▸ **WHAT YOU NEED TO DO**
The listing must be copied out in full and exactly; no images go with it.
——
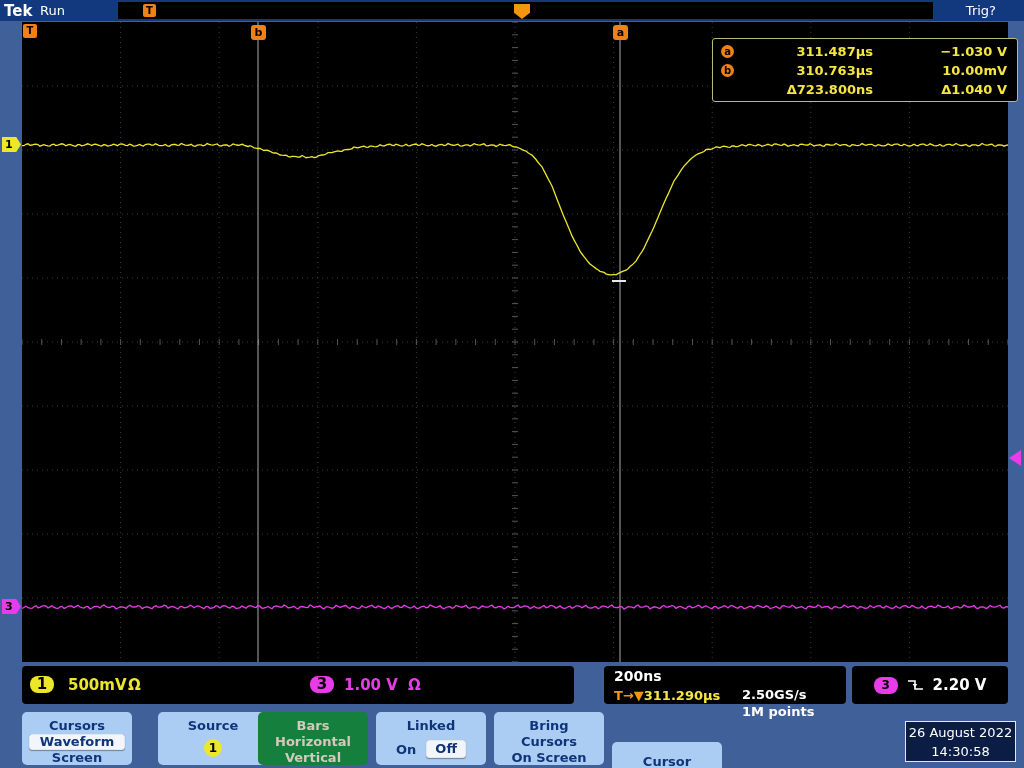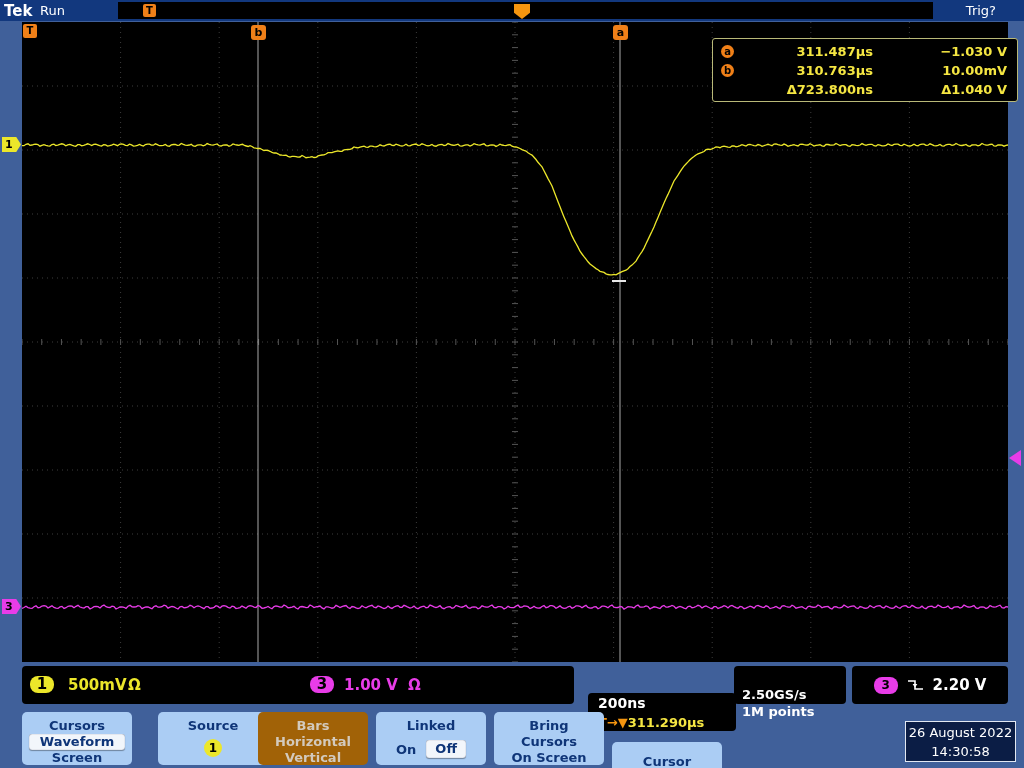--- a/index.html
+++ b/index.html
@@ -46,35 +46,35 @@
   
   .sbox{position:absolute;top:666px;height:38px;background:#000;border-radius:4px;box-sizing:border-box;}
   .ch-box{left:22px;width:552px;}
   .ch-box span{position:absolute;top:10px;font-size:15px;font-weight:bold;}
   .badge{display:inline-block;width:24px;height:17px;border-radius:8px;color:#000;
          font-size:12px;font-weight:bold;text-align:center;line-height:17px;}
   .badge.y{background:#ece72a;}
   .badge.m{background:#e83ce8;}
   .ch-box .b1{left:8px;}   .ch-box .s1{left:46px;color:#ece72a;} .ch-box .c1{left:106px;color:#ece72a;}
   .ch-box .b3{left:288px;} .ch-box .s3{left:322px;color:#e83ce8;} .ch-box .c3{left:386px;color:#e83ce8;}
-  .tb-box{left:588px;width:148px;padding:2px 16px 0 10px;margin-top:27px;}
+  .tb-box{left:604px;width:148px;padding:2px 16px 0 10px;}
   .tb-scale{color:#fff;font-size:14px;font-weight:bold;display:block;height:17px;}
   .tb-prefix{color:#f5950f;font-size:13px;font-weight:bold;}
   .tb-pos{color:#f5e642;font-size:13px;font-weight:bold;}
   .acq-box{left:734px;width:112px;padding:20px 0 0 8px;color:#fff;font-size:13px;font-weight:bold;line-height:17px;}
   .trg-box{left:852px;width:156px;display:flex;align-items:center;justify-content:center;gap:9px;}
   .trg-box .lvl{color:#fff;font-size:15px;font-weight:bold;}
 
   
   .mbtn{position:absolute;top:712px;width:110px;height:53px;background:#abcdf4;border-radius:5px;
         color:#0f3578;font-size:13px;font-weight:bold;text-align:center;box-sizing:border-box;padding-top:6px;}
   .mbtn .line{display:block;line-height:16px;}
   .opt{display:block;margin:0 7px;border-radius:3px;line-height:16px;}
   .opt.sel{background:#f2f6fb;box-shadow:inset 0 0 1px #667,0 1px 1px rgba(0,0,0,.35);}
-  .mbtn.disabled{background:#a16207;color:#d3cabd;}
+  .mbtn.disabled{background:#15803d;color:#d3cabd;}
   .src-circle{width:18px;height:18px;border-radius:50%;background:#ece72a;color:#000;margin:5px auto 0;
               font-size:12px;font-weight:bold;line-height:18px;}
   .onoff{display:flex;justify-content:center;gap:10px;margin-top:6px;align-items:center;}
   .onoff .opt{margin:0;padding:1px 9px;}
   .units-pad{padding-top:12px;margin-top:30px;}
   .datetime{position:absolute;left:905px;top:721px;width:111px;height:41px;background:#0b1d45;
             border:1px solid #e2e8f2;color:#fff;font-size:13px;text-align:center;line-height:19px;
             box-sizing:border-box;padding-top:1px;}
 </style>
 </head>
——
▸ **THE ANSWER**
--- a/index.html
+++ b/index.html
@@ -46,35 +46,35 @@
   
   .sbox{position:absolute;top:666px;height:38px;background:#000;border-radius:4px;box-sizing:border-box;}
   .ch-box{left:22px;width:552px;}
   .ch-box span{position:absolute;top:10px;font-size:15px;font-weight:bold;}
   .badge{display:inline-block;width:24px;height:17px;border-radius:8px;color:#000;
          font-size:12px;font-weight:bold;text-align:center;line-height:17px;}
   .badge.y{background:#ece72a;}
   .badge.m{background:#e83ce8;}
   .ch-box .b1{left:8px;}   .ch-box .s1{left:46px;color:#ece72a;} .ch-box .c1{left:106px;color:#ece72a;}
   .ch-box .b3{left:288px;} .ch-box .s3{left:322px;color:#e83ce8;} .ch-box .c3{left:386px;color:#e83ce8;}
-  .tb-box{left:588px;width:148px;padding:2px 16px 0 10px;margin-top:27px;}
+  .tb-box{left:604px;width:148px;padding:2px 16px 0 10px;}
   .tb-scale{color:#fff;font-size:14px;font-weight:bold;display:block;height:17px;}
   .tb-prefix{color:#f5950f;font-size:13px;font-weight:bold;}
   .tb-pos{color:#f5e642;font-size:13px;font-weight:bold;}
   .acq-box{left:734px;width:112px;padding:20px 0 0 8px;color:#fff;font-size:13px;font-weight:bold;line-height:17px;}
   .trg-box{left:852px;width:156px;display:flex;align-items:center;justify-content:center;gap:9px;}
   .trg-box .lvl{color:#fff;font-size:15px;font-weight:bold;}
 
   
   .mbtn{position:absolute;top:712px;width:110px;height:53px;background:#abcdf4;border-radius:5px;
         color:#0f3578;font-size:13px;font-weight:bold;text-align:center;box-sizing:border-box;padding-top:6px;}
   .mbtn .line{display:block;line-height:16px;}
   .opt{display:block;margin:0 7px;border-radius:3px;line-height:16px;}
   .opt.sel{background:#f2f6fb;box-shadow:inset 0 0 1px #667,0 1px 1px rgba(0,0,0,.35);}
-  .mbtn.disabled{background:#a16207;color:#d3cabd;}
+  .mbtn.disabled{background:#15803d;color:#d3cabd;}
   .src-circle{width:18px;height:18px;border-radius:50%;background:#ece72a;color:#000;margin:5px auto 0;
               font-size:12px;font-weight:bold;line-height:18px;}
   .onoff{display:flex;justify-content:center;gap:10px;margin-top:6px;align-items:center;}
   .onoff .opt{margin:0;padding:1px 9px;}
   .units-pad{padding-top:12px;margin-top:30px;}
   .datetime{position:absolute;left:905px;top:721px;width:111px;height:41px;background:#0b1d45;
             border:1px solid #e2e8f2;color:#fff;font-size:13px;text-align:center;line-height:19px;
             box-sizing:border-box;padding-top:1px;}
 </style>
 </head>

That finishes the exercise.